Even today in what seemed a lifetime later, Wesley felt his own heart twist and his jaw set. He’d been robbed of the father he remembered all too clearly. Edmund had been a big man, overweight and a smoker, but only forty-seven years old when he’d taken that fateful plunge into the icy water.
Tate’s hands clenched over the bottle. He stared at the ice-covered lake, its smooth surface stretching for half a mile, though tonight the view was cloaked by falling snow. The houses on the far shore were indiscernible, no lights from windows piercing the whispering veil.
He tipped up his bottle and took a long swallow, a cold wind rattling the trees and swirling the icy flakes.
That damned lake.
He’d loved coming here as a kid with his parents and younger sister. It had been a sanctuary, a haven away from the city, a place to explore in times when their small family had bonded and his father’s work was miles away. He’d fished from the old dock, hunted in the surrounding woods, played one-on-one at the rusted hoop planted in the sparse gravel. How many times had the old man let him win?
Of course, that was before the night that had changed everything, he thought, shivering in his stockinged feet. His love for this place had soured, the sanctuary turning to a hated place—heaven turning into hell in the space of a heartbeat.
“Nothing in life is fair,” his mother had reminded him when he’d complained. “He died doing what he loved—protecting others.” Of course Selma Tate had been devastated, too, hiding her bitterness from her children, standing proudly in the icy rain at her husband’s burial, and forcing a smile she didn’t feel when she was presented with a flag as Edmund had served in the marines before becoming a cop and marrying his high school sweetheart.
But, late at night, Wes had heard her crying in her room, over the sound of the country music she played loudly. He, lying on the top bunk in his bedroom, had been able to make out her sobs through the thin walls and hollow-core doors of their condominium.
He rubbed the back of his neck and turned toward the McIntyre estate, but he saw only dark forest looming through the swirling snow. During the day, part of the roof of the big house was visible between the tops of the firs and pines, and when the sun was setting, one could catch the glimmer of fading sunlight on the old panes of the window cut into the top floor, the attic where Kara had sworn she’d been locked.
But tonight it was dark.
Lost in shadows.
While the snow fell softly, an opaque veil hiding the rotting shingles and cracked glass.
God, he hated that place.
He didn’t doubt that Kara McIntyre felt the same.
CHAPTER 5
Detective Cole Thomas was pissed.
Pissed, pissed, pissed.
No way that murdering bastard Jonas McIntyre should be out of prison. No friggin’ way. McIntyre was the single worst murderer to have ever set foot in Hatfield County, and he should have been locked up for the rest of his natural life. But no. Once again the system had failed.
“Son of a bitch,” he muttered under his breath as he glared at the computer screen mounted on his desk and swore a blue streak just as he heard footsteps, the sound of his partner as she approached.
“Good day?” she asked, sliding her arms through the thick sleeves of a ski jacket as she paused at his office. The department was slowing down for the night, only a few day-shift cops still hanging out while the night crew was taking over.
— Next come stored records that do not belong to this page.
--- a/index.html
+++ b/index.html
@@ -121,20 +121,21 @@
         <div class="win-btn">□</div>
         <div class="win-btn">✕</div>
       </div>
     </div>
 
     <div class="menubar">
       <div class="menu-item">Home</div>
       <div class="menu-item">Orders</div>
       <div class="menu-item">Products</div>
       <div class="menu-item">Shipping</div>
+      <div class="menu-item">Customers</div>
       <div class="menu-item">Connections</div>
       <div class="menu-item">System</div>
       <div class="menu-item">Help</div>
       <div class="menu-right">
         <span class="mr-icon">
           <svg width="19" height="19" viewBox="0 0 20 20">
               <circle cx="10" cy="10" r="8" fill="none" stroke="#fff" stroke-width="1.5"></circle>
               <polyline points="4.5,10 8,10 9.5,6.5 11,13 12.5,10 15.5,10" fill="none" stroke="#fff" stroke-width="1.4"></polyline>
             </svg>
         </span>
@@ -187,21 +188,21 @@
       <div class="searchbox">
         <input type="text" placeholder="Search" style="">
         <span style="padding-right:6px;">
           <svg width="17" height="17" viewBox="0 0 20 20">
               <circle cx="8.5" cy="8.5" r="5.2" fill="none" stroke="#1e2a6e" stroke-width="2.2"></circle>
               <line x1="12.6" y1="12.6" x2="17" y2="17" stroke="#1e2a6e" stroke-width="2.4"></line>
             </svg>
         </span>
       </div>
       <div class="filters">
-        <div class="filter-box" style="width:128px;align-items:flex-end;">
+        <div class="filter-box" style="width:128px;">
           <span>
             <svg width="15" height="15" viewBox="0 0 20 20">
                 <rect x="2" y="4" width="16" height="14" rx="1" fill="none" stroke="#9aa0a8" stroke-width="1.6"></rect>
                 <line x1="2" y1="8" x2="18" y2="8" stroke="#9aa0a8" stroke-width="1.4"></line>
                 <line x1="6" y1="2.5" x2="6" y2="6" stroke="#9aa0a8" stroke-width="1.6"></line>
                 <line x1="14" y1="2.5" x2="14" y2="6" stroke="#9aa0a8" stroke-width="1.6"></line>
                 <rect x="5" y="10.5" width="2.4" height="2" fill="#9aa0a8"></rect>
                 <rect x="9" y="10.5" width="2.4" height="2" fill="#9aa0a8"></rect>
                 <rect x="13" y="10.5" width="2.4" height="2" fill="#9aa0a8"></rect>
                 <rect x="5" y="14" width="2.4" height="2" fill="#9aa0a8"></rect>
From somewhere near the break room he heard a ripple of laughter and farther off the sound of a heavy door banging shut.
“Yeah, right. The best,” he growled, setting the coffee back on his desk. “Just fuckin’ awesome.”
Aramis Johnson sent him a wry grin and shook her head, black hair scraped into some kind of bun gleaming under the harsh overhead lights. Tall and slim, her features sharp, her mocha-colored skin flawless, she could have been a runway model, he thought, not for the first time. Instead, Johnson was a cop. And, he had to admit grudgingly, a good one. Those gorgeous near-black eyes didn’t miss much. He didn’t know why she’d joined the force, but he suspected it might have something to do with her special needs child who didn’t seem to have a father, at least not one he knew about. “Let me guess: You’re not happy with Jonas McIntyre being released.”
“You must be a detective.”
“Lighten up.” She flashed him a quick smile as two uniforms passed by his open door, their conversation low and intense, the taller scratching his crown before squaring his cap on a head of short cropped hair.
“Lighten up? Really? Even though a family annihilator is now walking free—no wait”—he held up a finger—“make that a convicted family annihilator.” Thomas’s desk phone rang. He recognized the number. Didn’t answer. Within seconds his cell phone buzzed. Same number. He ignored it.